Task instructions.
Any pictures in the records below must be left out when you repeat the lines from the line containing "row 로그: 36 |" through the line containing "row order: CH_Type" exactly.

-*-

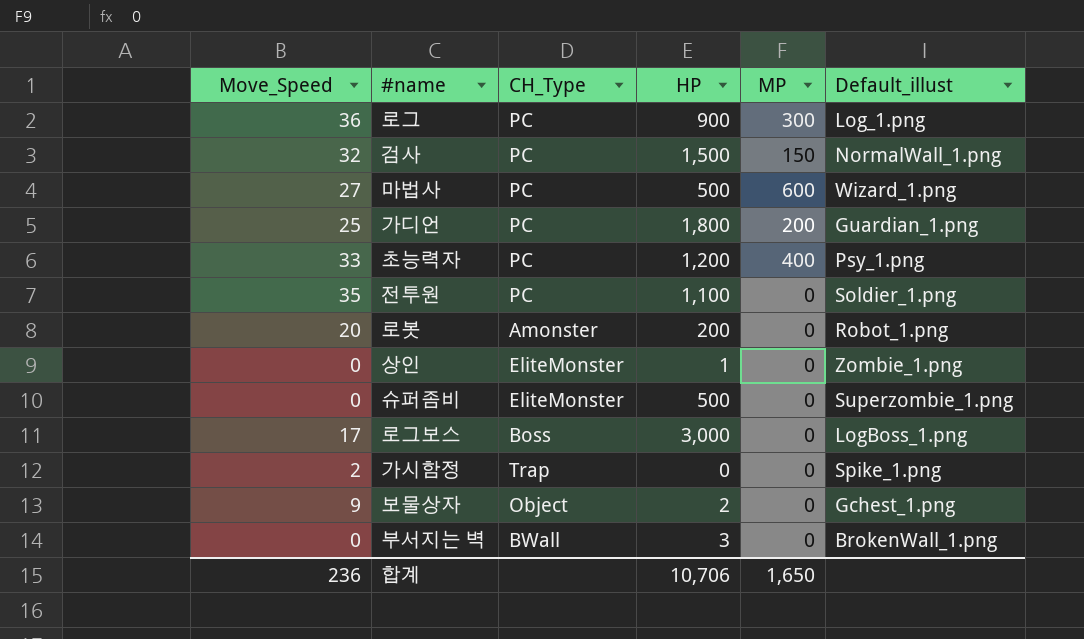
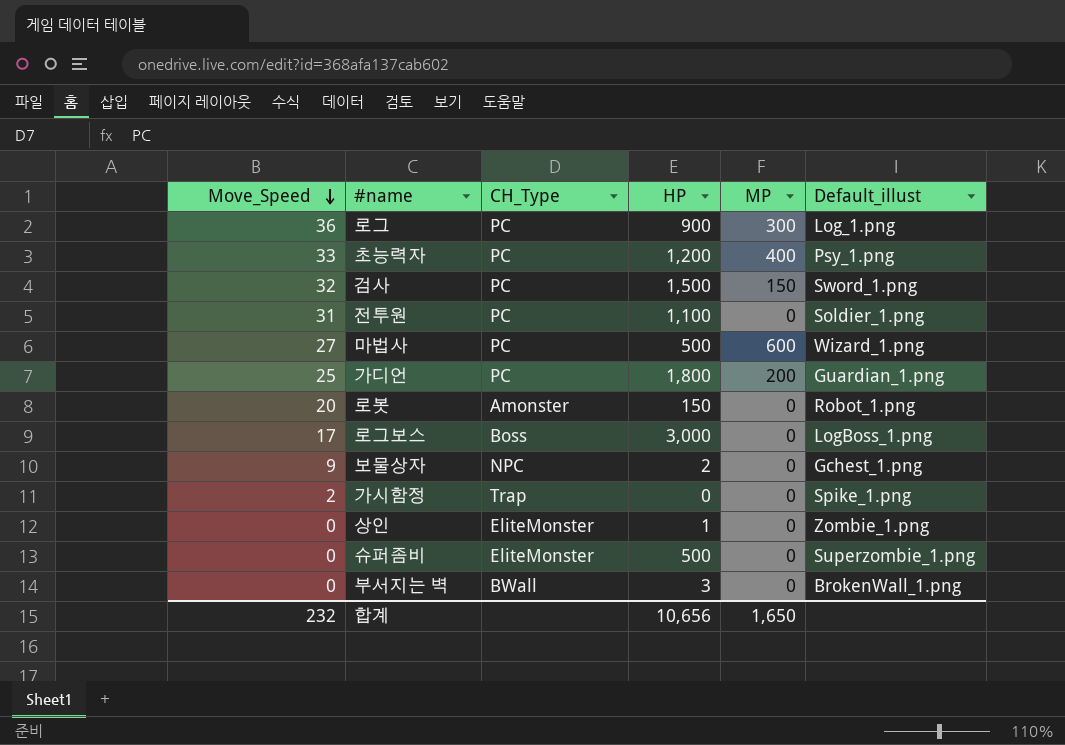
row order: none -> Move_Speed descending
검사 | Default_illust: NormalWall_1.png -> Sword_1.png
전투원 | Move_Speed: 35 -> 31
로봇 | HP: 200 -> 150
보물상자 | CH_Type: Object -> NPC
합계 | Move_Speed: 236 -> 232
합계 | HP: 10,706 -> 10,656

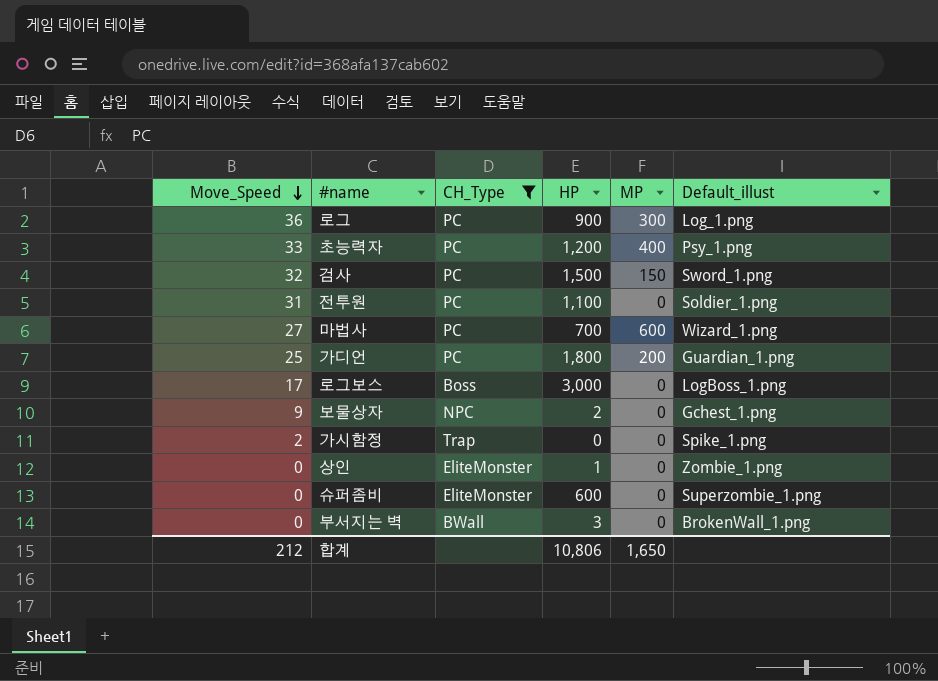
filter: none -> CH_Type != Amonster
마법사 | HP: 500 -> 700
슈퍼좀비 | HP: 500 -> 600
합계 | Move_Speed: 232 -> 212
합계 | HP: 10,656 -> 10,806

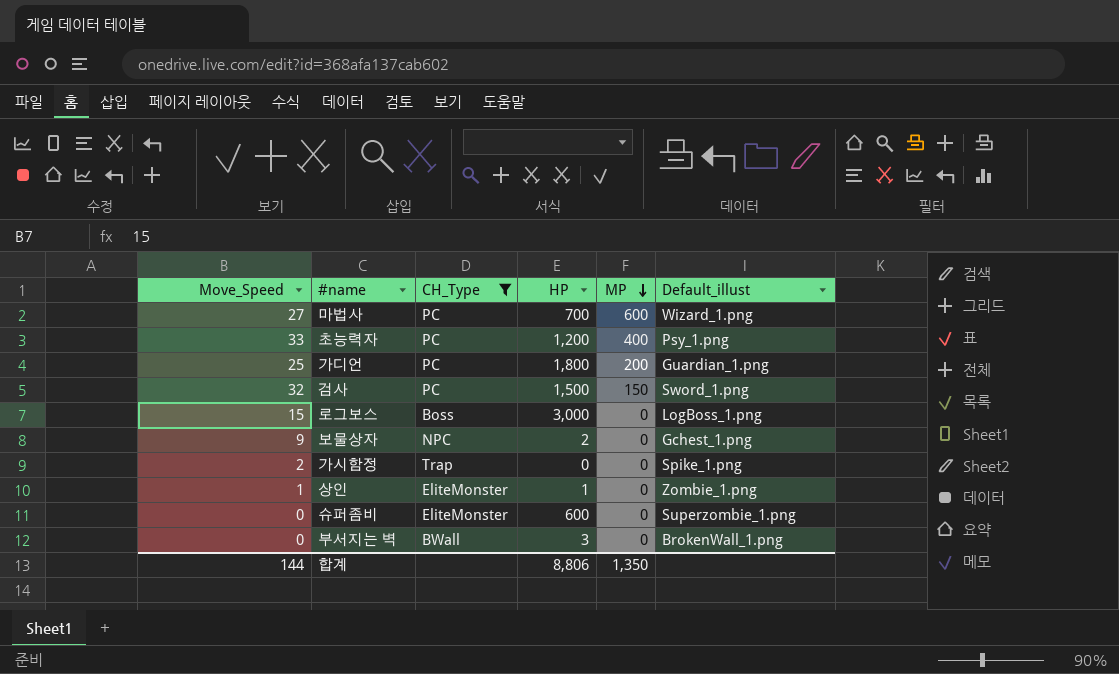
row order: Move_Speed descending -> MP descending
row 로그: 36 | PC | 900 | 300 | Log_1.png -> none
row 전투원: 31 | PC | 1,100 | 0 | Soldier_1.png -> none
로그보스 | Move_Speed: 17 -> 15
상인 | Move_Speed: 0 -> 1
합계 | Move_Speed: 212 -> 144
합계 | HP: 10,806 -> 8,806
합계 | MP: 1,650 -> 1,350

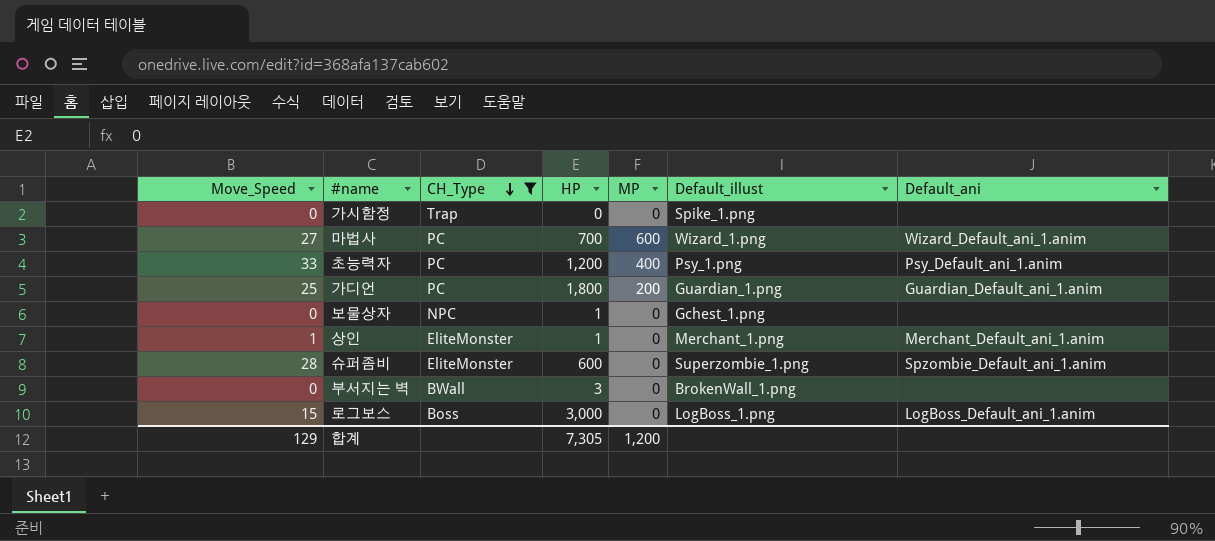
row order: MP descending -> CH_Type descending
column Default_ani | position: none -> 7
row 검사: 32 | PC | 1,500 | 150 | Sword_1.png -> none
가시함정 | Move_Speed: 2 -> 0
보물상자 | Move_Speed: 9 -> 0
보물상자 | HP: 2 -> 1
상인 | Default_illust: Zombie_1.png -> Merchant_1.png
슈퍼좀비 | Move_Speed: 0 -> 28
합계 | Move_Speed: 144 -> 129
합계 | HP: 8,806 -> 7,305
합계 | MP: 1,350 -> 1,200

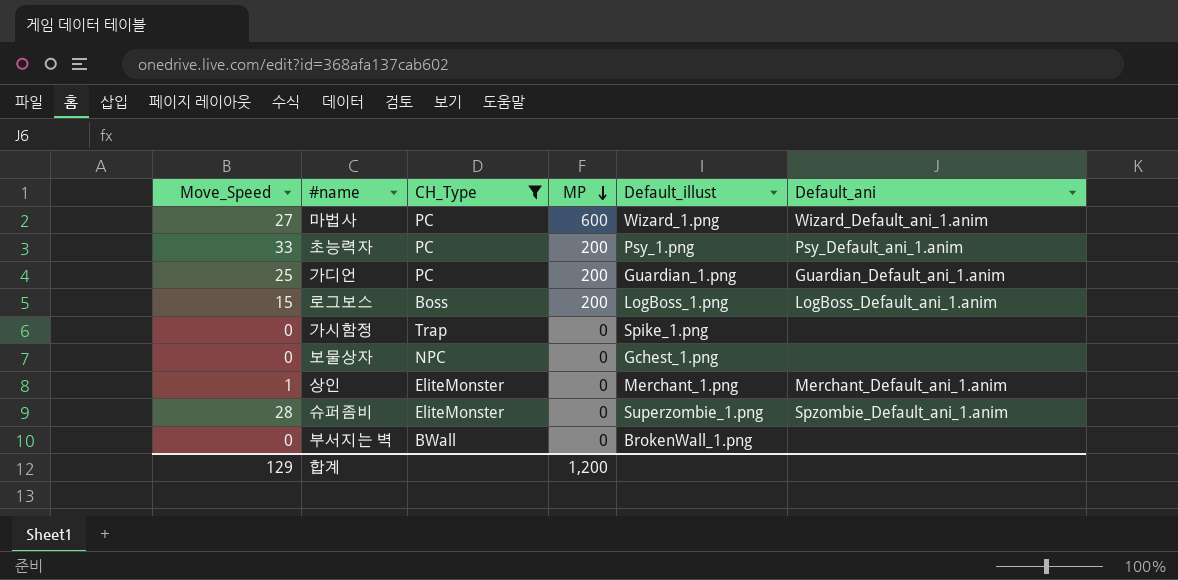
row order: CH_Type descending -> MP descending
column HP | position: 4 -> none
초능력자 | MP: 400 -> 200
로그보스 | MP: 0 -> 200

-*-

Reply to the exercise.
row 로그: 36 | PC | 900 | 300 | Log_1.png -> none
row 전투원: 31 | PC | 1,100 | 0 | Soldier_1.png -> none
로그보스 | Move_Speed: 17 -> 15
상인 | Move_Speed: 0 -> 1
합계 | Move_Speed: 212 -> 144
합계 | HP: 10,806 -> 8,806
합계 | MP: 1,650 -> 1,350

row order: MP descending -> CH_Type descending
column Default_ani | position: none -> 7
row 검사: 32 | PC | 1,500 | 150 | Sword_1.png -> none
가시함정 | Move_Speed: 2 -> 0
보물상자 | Move_Speed: 9 -> 0
보물상자 | HP: 2 -> 1
상인 | Default_illust: Zombie_1.png -> Merchant_1.png
슈퍼좀비 | Move_Speed: 0 -> 28
합계 | Move_Speed: 144 -> 129
합계 | HP: 8,806 -> 7,305
합계 | MP: 1,350 -> 1,200

row order: CH_Type descending -> MP descending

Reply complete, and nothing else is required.